De acordo com Marco, “a mídia propagandeia que o agro é pop, é tech… Vamos encontrar uma narrativa que intenciona produzir um consenso entre os brasileiros, que é: o agronegócio salva a nação. Mas quem paga aquilo que nós deixamos de arrecadar no agronegócio? O povo. Pra onde vai esse dinheiro? Renúncia fiscal, isenção, lucros com as vendas… Uma grande parte é evasão de divisas, os lucros vão embora. Uma parte fica no país de forma centralizada. O agronegócio direto, emprega poucas pessoas. A distribuição da riqueza no agro é uma fakenews absurda”.
Segundo dados do IBGE de 2006, 80% do trabalho empregado no rural brasileiro vêm da agricultura familiar. Nesse sentido, fica evidente que para produzir comida no campo e gerar trabalho, não são necessárias as empresas do agronegócio. A agricultura familiar e camponesa defende o desenvolvimento de tecnologias acessíveis que agridam menos o meio ambiente e auxiliem a produção de alimentos saudáveis, por exemplo.

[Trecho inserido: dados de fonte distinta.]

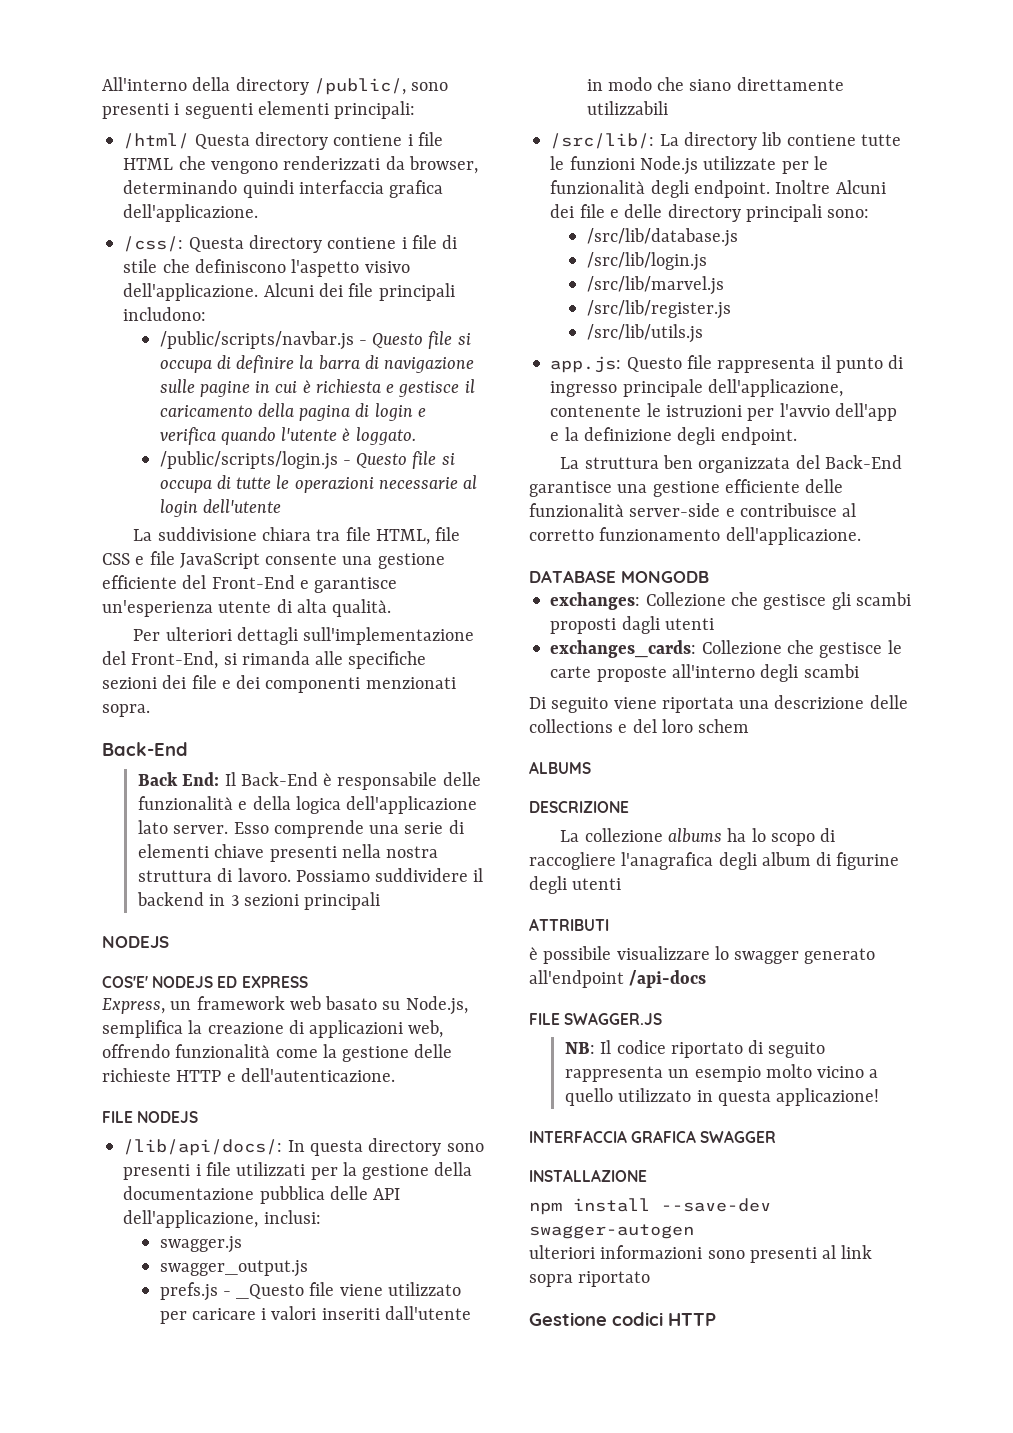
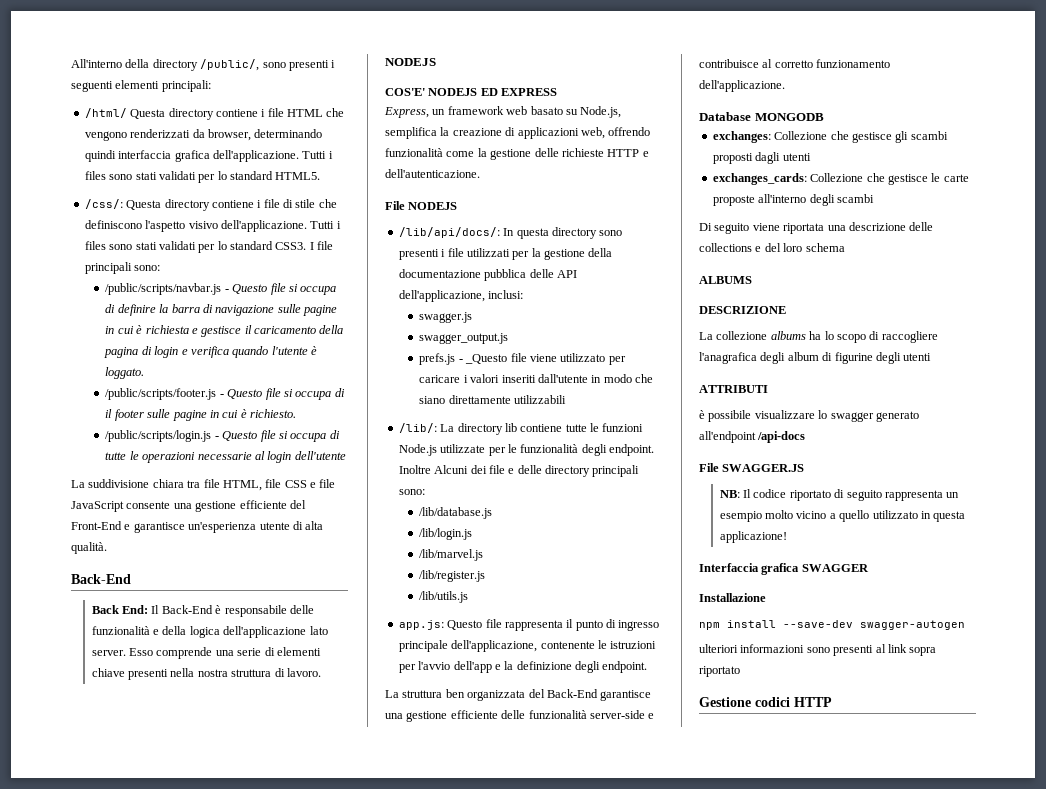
+ Tutti i files sono stati validati per lo standard HTML5.
- Alcuni dei file principali includono:
+ Tutti i files sono stati validati per lo standard CSS3. I file principali sono:
+ /public/scripts/footer.js - Questo file si occupa di il footer sulle pagine in cui è richiesto.
- Per ulteriori dettagli sull'implementazione del Front-End, si rimanda alle specifiche sezioni dei file e dei componenti menzionati sopra.
- Possiamo suddividere il backend in 3 sezioni principali
- FILE NODEJS
+ File NODEJS
- /src/lib/: La directory lib contiene tutte le funzioni Node.js utilizzate per le funzionalità degli endpoint.
+ /lib/: La directory lib contiene tutte le funzioni Node.js utilizzate per le funzionalità degli endpoint.
- /src/lib/database.js
- /src/lib/login.js
- /src/lib/marvel.js
- /src/lib/register.js
- /src/lib/utils.js
+ /lib/database.js
+ /lib/login.js
+ /lib/marvel.js
+ /lib/register.js
+ /lib/utils.js
- DATABASE MONGODB
+ Database MONGODB
- Di seguito viene riportata una descrizione delle collections e del loro schem
+ Di seguito viene riportata una descrizione delle collections e del loro schema
- FILE SWAGGER.JS
+ File SWAGGER.JS
- INTERFACCIA GRAFICA SWAGGER
+ Interfaccia grafica SWAGGER
- INSTALLAZIONE
+ Installazione

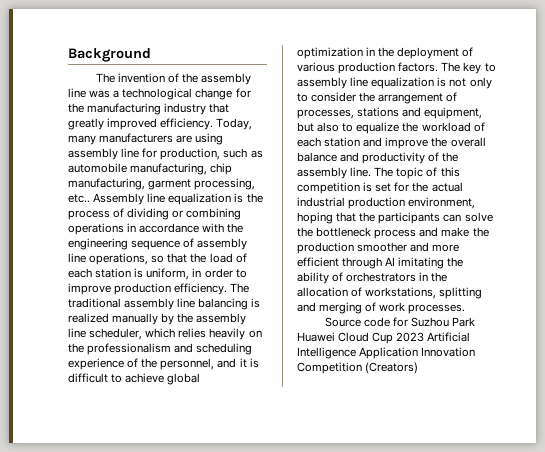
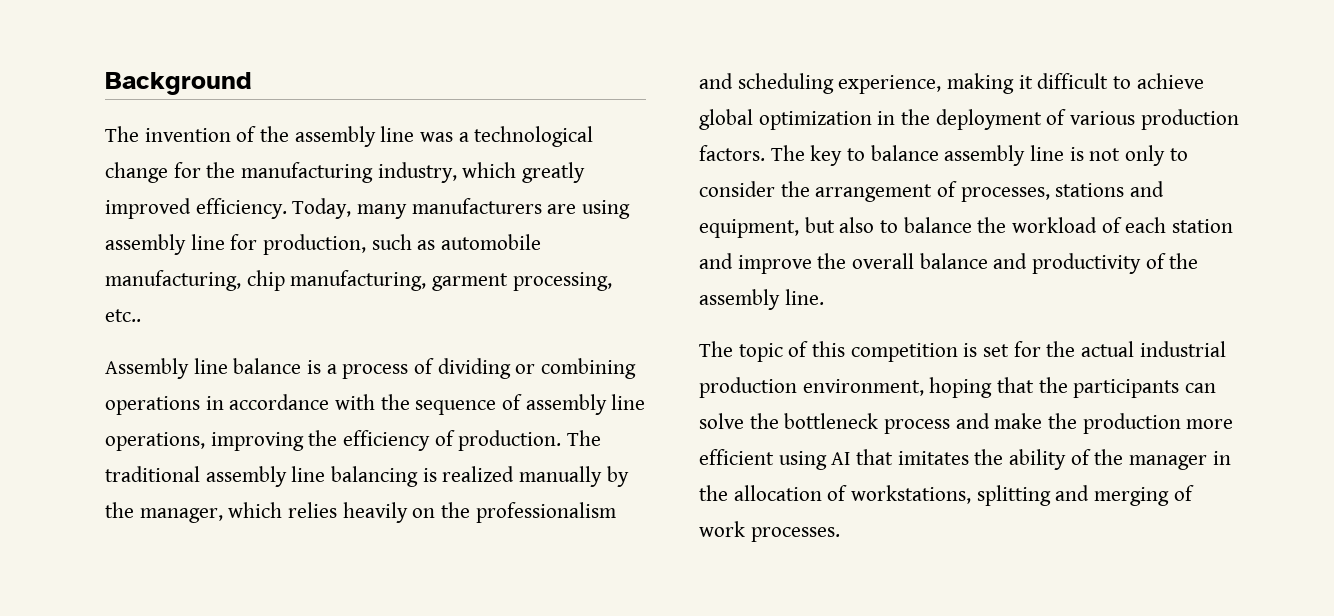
- The invention of the assembly line was a technological change for the manufacturing industry that greatly improved efficiency.
+ The invention of the assembly line was a technological change for the manufacturing industry, which greatly improved efficiency.
- Today, many manufacturers are using assembly line for production, such as automobile manufacturing, chip manufacturing, garment processing, etc.. Assembly line equalization is the process of dividing or combining operations in accordance with the engineering sequence of assembly line operations, so that the load of each station is uniform, in order to improve production efficiency.
+ Today, many manufacturers are using assembly line for production, such as automobile manufacturing, chip manufacturing, garment processing, etc..
+ Assembly line balance is a process of dividing or combining operations in accordance with the sequence of assembly line operations, improving the efficiency of production.
- The traditional assembly line balancing is realized manually by the assembly line scheduler, which relies heavily on the professionalism and scheduling experience of the personnel, and it is difficult to achieve global optimization in the deployment of various production factors.
+ The traditional assembly line balancing is realized manually by the manager, which relies heavily on the professionalism and scheduling experience, making it difficult to achieve global optimization in the deployment of various production factors.
- The key to assembly line equalization is not only to consider the arrangement of processes, stations and equipment, but also to equalize the workload of each station and improve the overall balance and productivity of the assembly line. The topic of this competition is set for the actual industrial production environment, hoping that the participants can solve the bottleneck process and make the production smoother and more efficient through AI imitating the ability of orchestrators in the allocation of workstations, splitting and merging of work processes.
+ The key to balance assembly line is not only to consider the arrangement of processes, stations and equipment, but also to balance the workload of each station and improve the overall balance and productivity of the assembly line.
+ The topic of this competition is set for the actual industrial production environment, hoping that the participants can solve the bottleneck process and make the production more efficient using AI that imitates the ability of the manager in the allocation of workstations, splitting and merging of work processes.
- Source code for Suzhou Park Huawei Cloud Cup 2023 Artificial Intelligence Application Innovation Competition (Creators)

Neném salientou que para contrapor esse modelo de agronegócio é preciso democratizar a terra e possibilitar subsídios para ampliar a produção. “Precisamos é de terra e de condições para trabalhar. Por muito menos, o Brasil avançaria muito mais. O povo não passaria fome se tivéssemos uma
reforma agrária e agricultura familiar com incentivo e apoio. Nós temos um papel fundamental de denunciar, mas também anunciar… Precisamos nos articular, a luta é pela defesa dos territórios já conquistados e em disputas. Luta que se articula com a cidade. É preciso ter a defesa da população
urbana sobre a importância de se fazer reforma agrária”, finalizou ela.